• _PROBLEM REQUIREMENTS_
The word "border" appears in some lines of the listing below; report how many such lines there are, and nothing else.

• _EXTRACTED INFORMATION_
##########

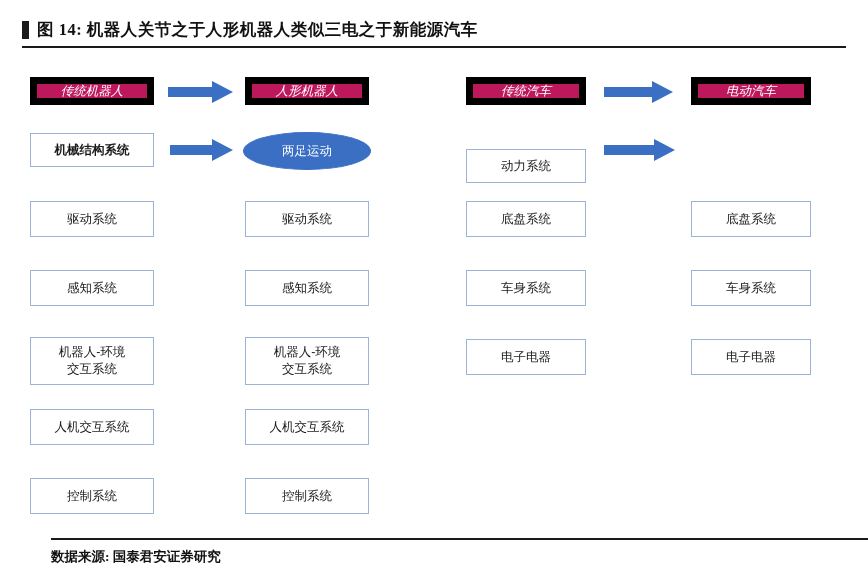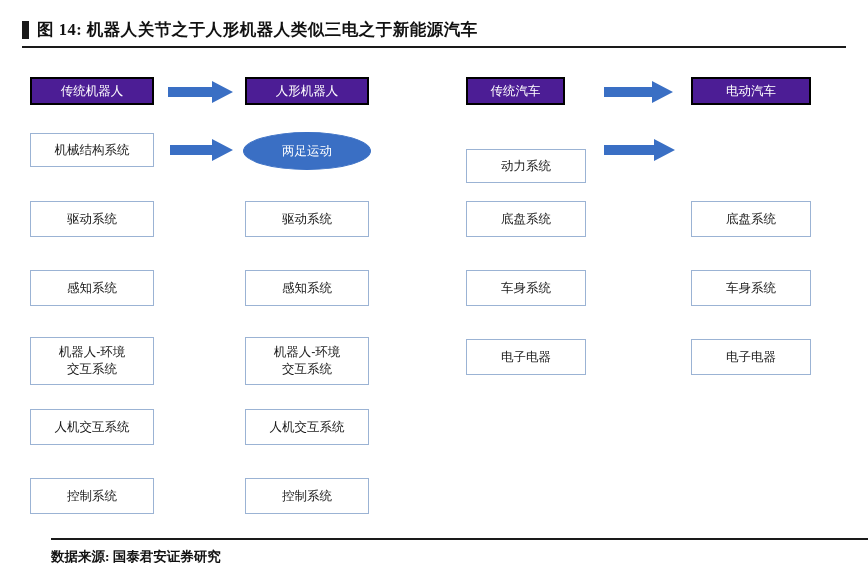--- a/index.html
+++ b/index.html
@@ -77,9 +77,10 @@
     color: #1b1b1b;
   }
   .node.filled {
-    background: #4c1d95;
-    border: 2px solid #000000;
+    background: #be185d;
+    border: 7px solid #000000;
     color: #ffffff;
+    font-style: italic;
   }
   .node.ellipse {
     background: #3a6fc4;

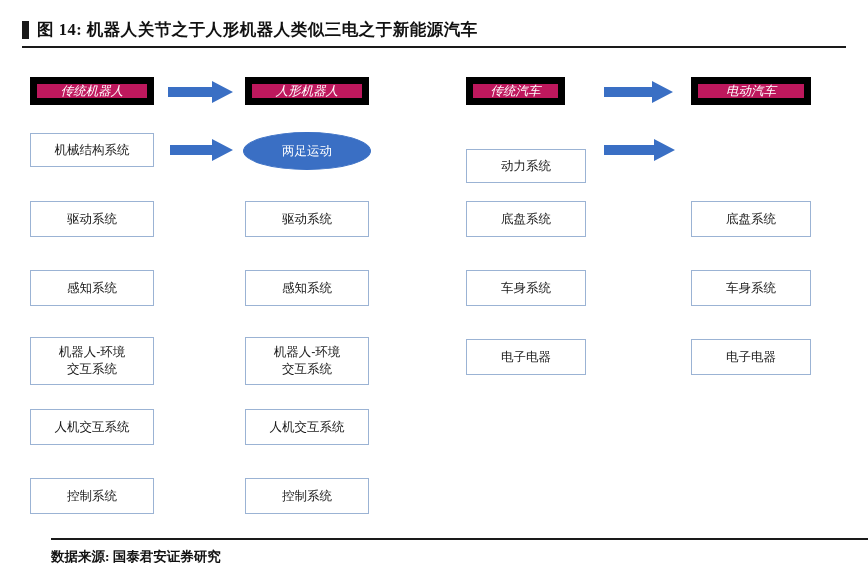--- a/index.html
+++ b/index.html
@@ -127,7 +127,7 @@
   <div class="node outline" style="left:245px; top:409px; width:124px; height:36px;">人机交互系统</div>
   <div class="node outline" style="left:245px; top:478px; width:124px; height:36px;">控制系统</div>
 
-  <div class="node filled" style="left:466px; top:77px; width:99px; height:28px;">传统汽车</div>
+  <div class="node filled" style="left:466px; top:77px; width:120px; height:28px;">传统汽车</div>
 
   <div class="node outline" style="left:466px; top:133px; width:120px; height:34px;margin-top:16px;">动力系统</div>
 

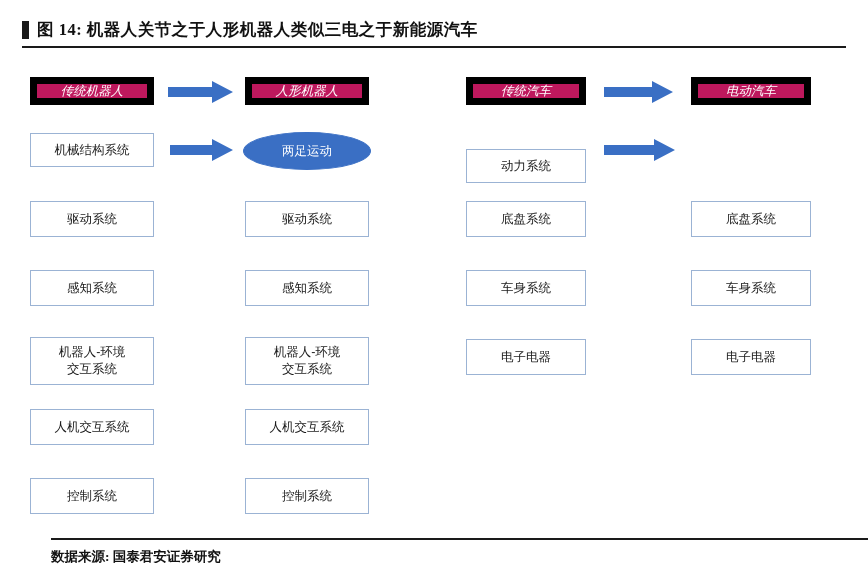--- a/index.html
+++ b/index.html
@@ -107,7 +107,7 @@
 
   <div class="node filled" style="left:30px; top:77px; width:124px; height:28px;">传统机器人</div>
 
-  <div class="node outline" style="left:30px; top:133px; width:124px; height:34px;">机械结构系统</div>
+  <div class="node outline" style="left:30px; top:133px; width:124px; height:34px;font-weight:bold;">机械结构系统</div>
 
   <div class="node outline" style="left:30px; top:201px; width:124px; height:36px;">驱动系统</div>
   <div class="node outline" style="left:30px; top:270px; width:124px; height:36px;">感知系统</div>

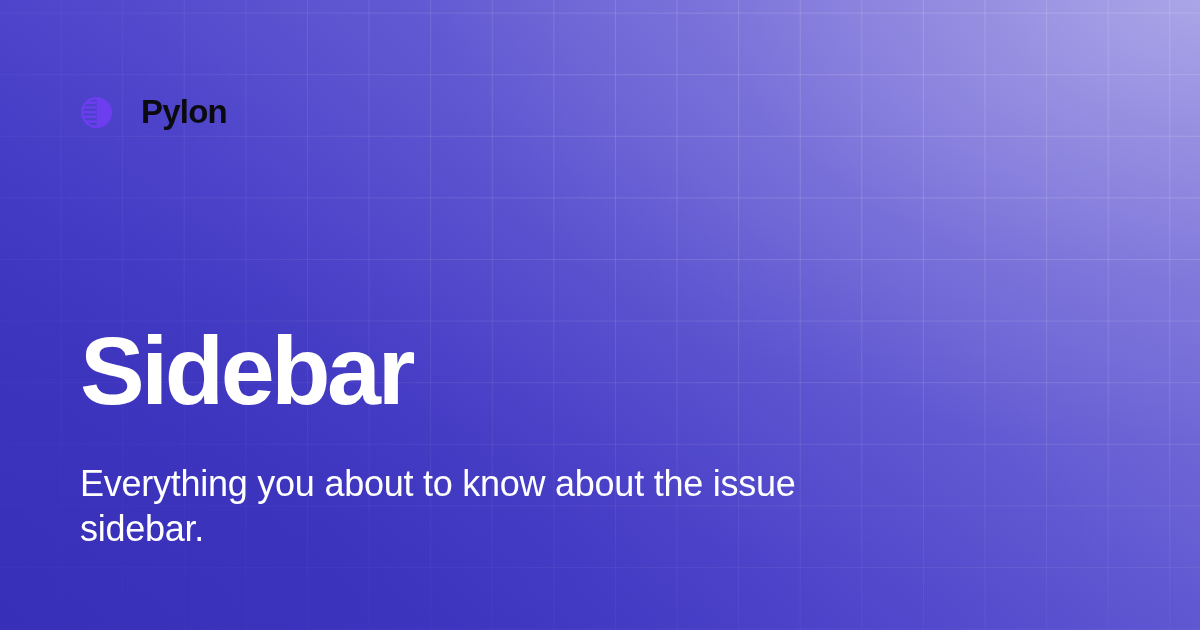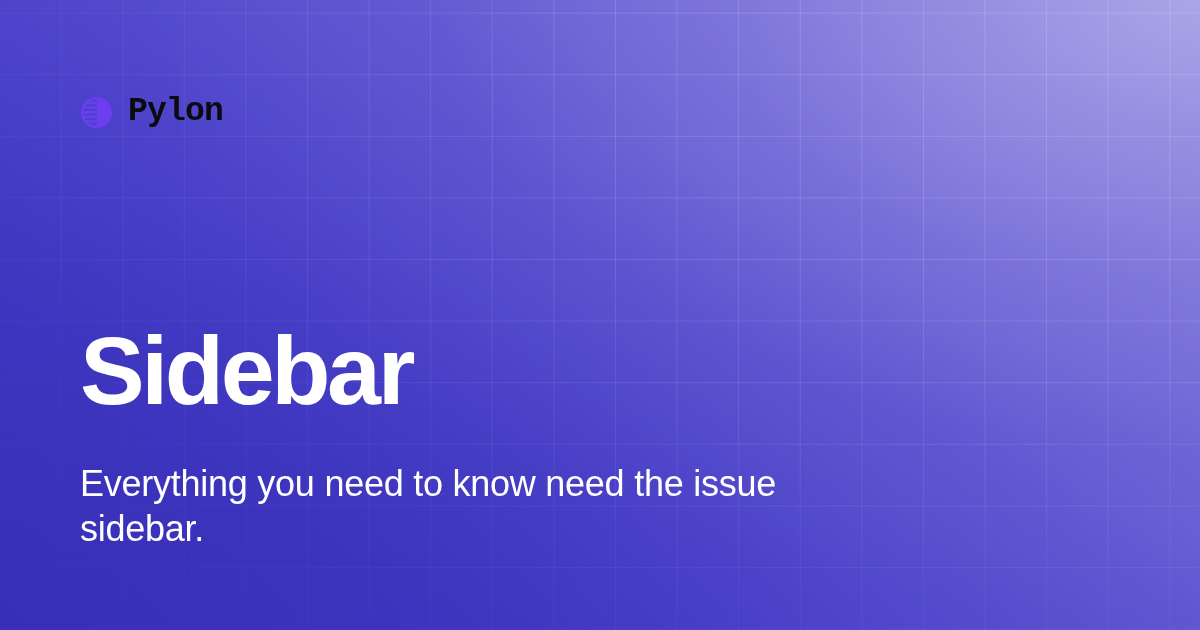--- a/index.html
+++ b/index.html
@@ -97,9 +97,8 @@
     top: 90px;
     display: flex;
     align-items: center;
-    gap: 15px;
+    gap: 28px;
     height: 44px;
-    font-family: Liberation Mono, monospace;
   }
 
   .brand-mark {

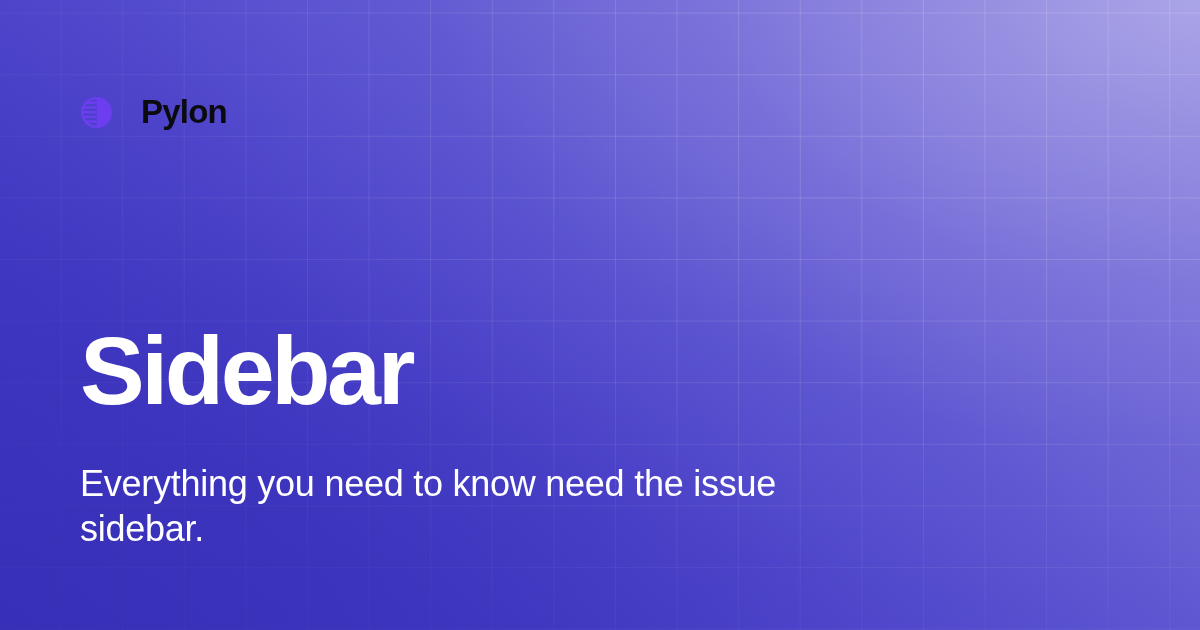--- a/index.html
+++ b/index.html
@@ -187,7 +187,7 @@
 
     <div class="headline-block">
       <h1 class="page-title">Sidebar</h1>
-      <p class="page-subtitle">Everything you need to know need the issue sidebar.</p>
+      <p class="page-subtitle">Everything you about to know about the issue sidebar.</p>
     </div>
 
   </div>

##########

• _EXERCISE RESPONSE_
2